(Records drawn from a dataset)
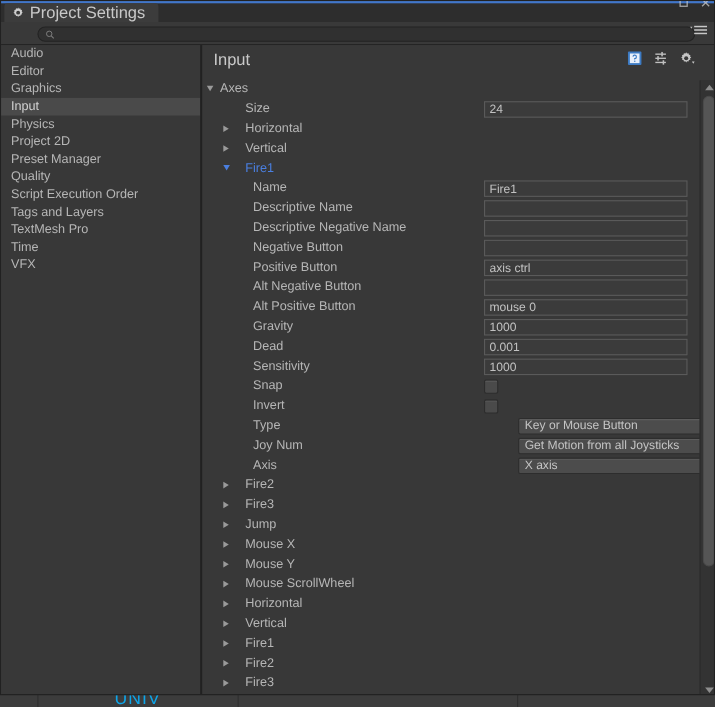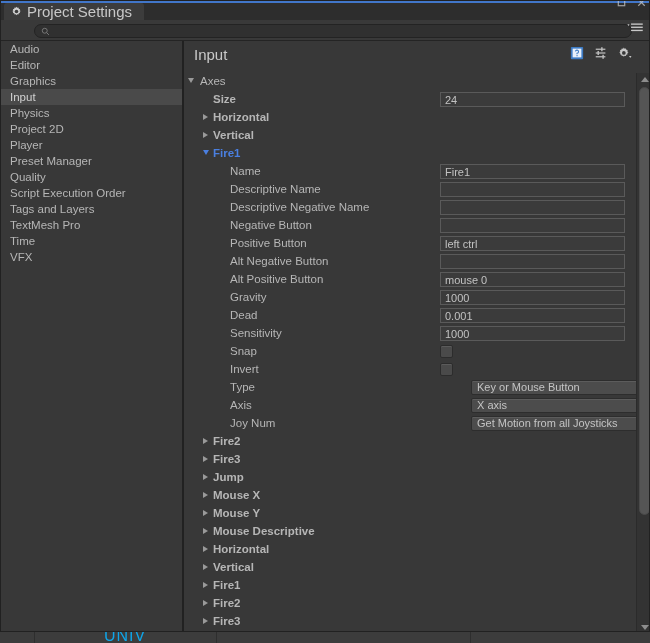--- a/index.html
+++ b/index.html
@@ -171,7 +171,7 @@
 
   
   .i0 { left: 4px; }   .i0l { left: 16px; }
-  .i1 { left: 19px; }  .i1l { left: 29px; font-weight: bold; }  .i2l { left: 46px; }
+  .i1 { left: 19px; }  .i1l { left: 39px; }  .i2l { left: 46px; }
 
   
   .vscroll {

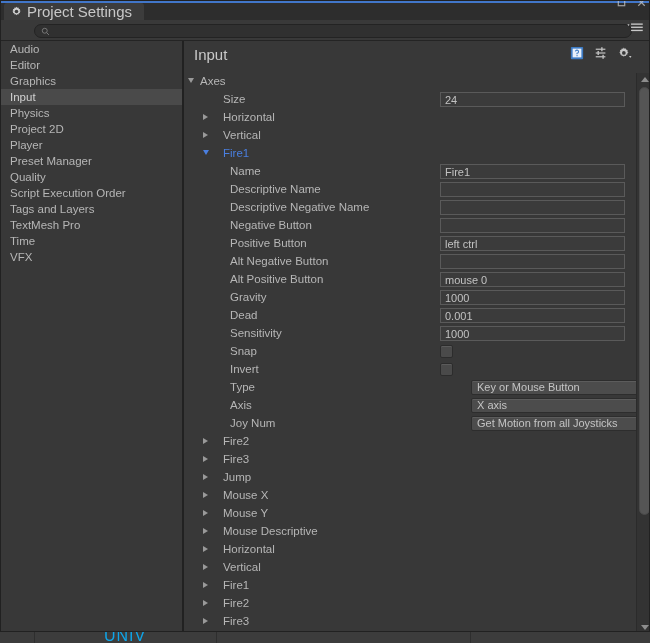--- a/index.html
+++ b/index.html
@@ -261,9 +261,6 @@
           </div>
           <div class="side-item">
             <span>Project 2D</span>
-          </div>
-          <div class="side-item">
-            <span>Player</span>
           </div>
           <div class="side-item">
             <span>Preset Manager</span>

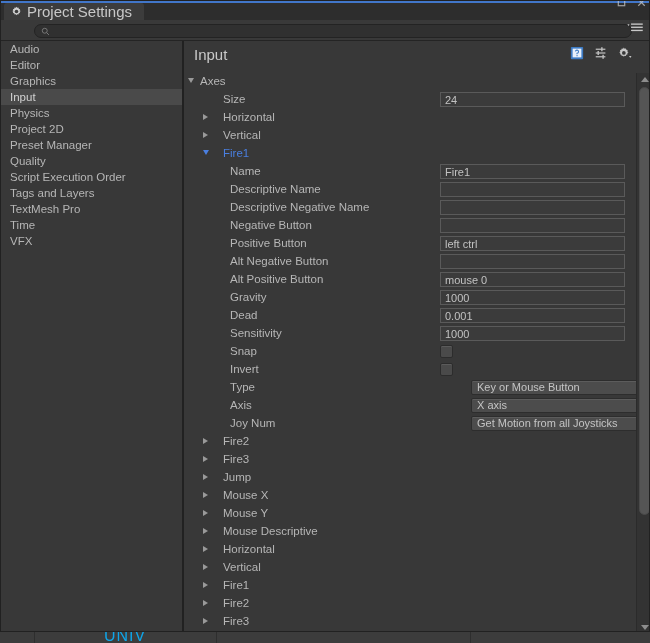--- a/index.html
+++ b/index.html
@@ -358,7 +358,7 @@
             </div>
             <div class="row">
               <span class="row-label i2l">Positive Button</span>
-              <span class="field">left ctrl</span>
+              <span class="field">axis ctrl</span>
             </div>
             <div class="row">
               <span class="row-label i2l">Alt Negative Button</span>

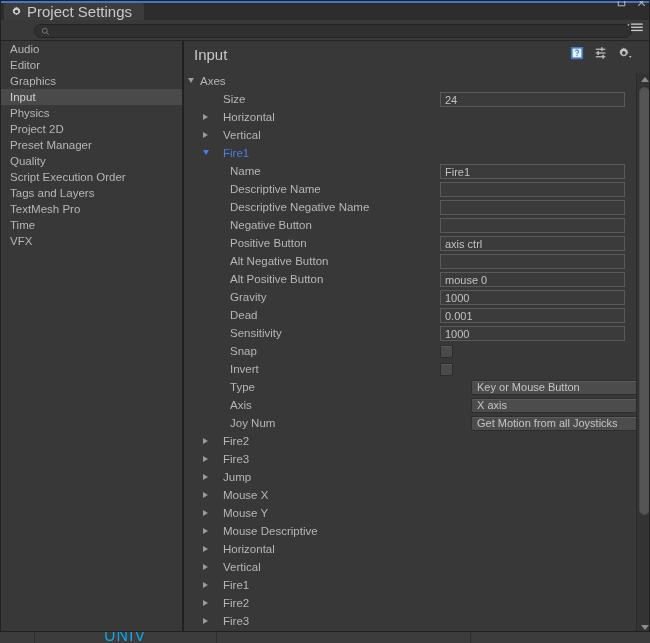--- a/index.html
+++ b/index.html
@@ -399,6 +399,16 @@
               </span>
             </div>
             <div class="row">
+              <span class="row-label i2l">Joy Num</span>
+              <span class="dropdown">
+                <span>Get Motion from all Joysticks</span>
+                <svg class="dd-arrows" width="9" height="11" viewBox="0 0 9 11">
+                  <path d="M4.5 1 L7.2 4 L1.8 4 z" fill="#cfcfcf"></path>
+                  <path d="M4.5 10 L7.2 7 L1.8 7 z" fill="#cfcfcf"></path>
+                </svg>
+              </span>
+            </div>
+            <div class="row">
               <span class="row-label i2l">Axis</span>
               <span class="dropdown">
                 <span>X axis</span>
@@ -409,16 +419,6 @@
               </span>
             </div>
             <div class="row">
-              <span class="row-label i2l">Joy Num</span>
-              <span class="dropdown">
-                <span>Get Motion from all Joysticks</span>
-                <svg class="dd-arrows" width="9" height="11" viewBox="0 0 9 11">
-                  <path d="M4.5 1 L7.2 4 L1.8 4 z" fill="#cfcfcf"></path>
-                  <path d="M4.5 10 L7.2 7 L1.8 7 z" fill="#cfcfcf"></path>
-                </svg>
-              </span>
-            </div>
-            <div class="row">
               <span class="foldout i1">
                 <span class="tri tri-right"></span>
               </span>

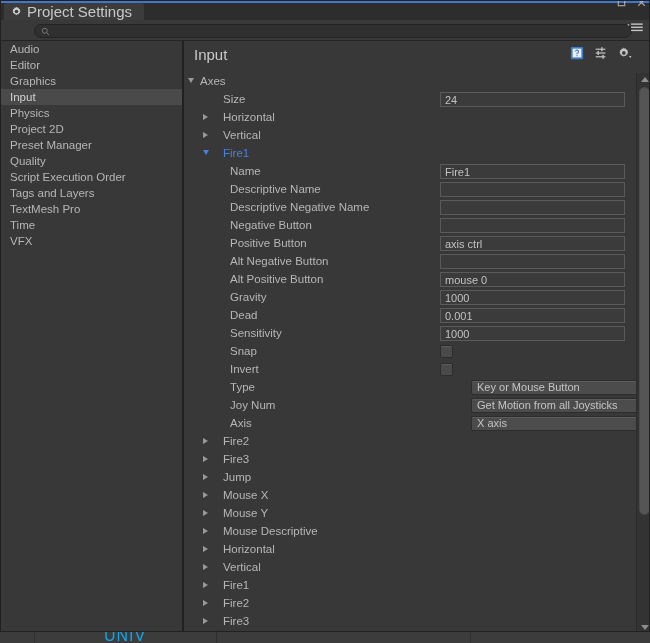--- a/index.html
+++ b/index.html
@@ -452,7 +452,7 @@
               <span class="foldout i1">
                 <span class="tri tri-right"></span>
               </span>
-              <span class="row-label i1l">Mouse Descriptive</span>
+              <span class="row-label i1l">Mouse ScrollWheel</span>
             </div>
             <div class="row">
               <span class="foldout i1">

DIRECTIONS → The required output is every line of the data above, set down exactly and stripped of pictures.

EXERCISE RESPONSE →
--- a/index.html
+++ b/index.html
@@ -171,7 +171,7 @@
 
   
   .i0 { left: 4px; }   .i0l { left: 16px; }
-  .i1 { left: 19px; }  .i1l { left: 29px; font-weight: bold; }  .i2l { left: 46px; }
+  .i1 { left: 19px; }  .i1l { left: 39px; }  .i2l { left: 46px; }
 
   
   .vscroll {

--- a/index.html
+++ b/index.html
@@ -261,9 +261,6 @@
           </div>
           <div class="side-item">
             <span>Project 2D</span>
-          </div>
-          <div class="side-item">
-            <span>Player</span>
           </div>
           <div class="side-item">
             <span>Preset Manager</span>

--- a/index.html
+++ b/index.html
@@ -358,7 +358,7 @@
             </div>
             <div class="row">
               <span class="row-label i2l">Positive Button</span>
-              <span class="field">left ctrl</span>
+              <span class="field">axis ctrl</span>
             </div>
             <div class="row">
               <span class="row-label i2l">Alt Negative Button</span>

--- a/index.html
+++ b/index.html
@@ -399,6 +399,16 @@
               </span>
             </div>
             <div class="row">
+              <span class="row-label i2l">Joy Num</span>
+              <span class="dropdown">
+                <span>Get Motion from all Joysticks</span>
+                <svg class="dd-arrows" width="9" height="11" viewBox="0 0 9 11">
+                  <path d="M4.5 1 L7.2 4 L1.8 4 z" fill="#cfcfcf"></path>
+                  <path d="M4.5 10 L7.2 7 L1.8 7 z" fill="#cfcfcf"></path>
+                </svg>
+              </span>
+            </div>
+            <div class="row">
               <span class="row-label i2l">Axis</span>
               <span class="dropdown">
                 <span>X axis</span>
@@ -409,16 +419,6 @@
               </span>
             </div>
             <div class="row">
-              <span class="row-label i2l">Joy Num</span>
-              <span class="dropdown">
-                <span>Get Motion from all Joysticks</span>
-                <svg class="dd-arrows" width="9" height="11" viewBox="0 0 9 11">
-                  <path d="M4.5 1 L7.2 4 L1.8 4 z" fill="#cfcfcf"></path>
-                  <path d="M4.5 10 L7.2 7 L1.8 7 z" fill="#cfcfcf"></path>
-                </svg>
-              </span>
-            </div>
-            <div class="row">
               <span class="foldout i1">
                 <span class="tri tri-right"></span>
               </span>

--- a/index.html
+++ b/index.html
@@ -452,7 +452,7 @@
               <span class="foldout i1">
                 <span class="tri tri-right"></span>
               </span>
-              <span class="row-label i1l">Mouse Descriptive</span>
+              <span class="row-label i1l">Mouse ScrollWheel</span>
             </div>
             <div class="row">
               <span class="foldout i1">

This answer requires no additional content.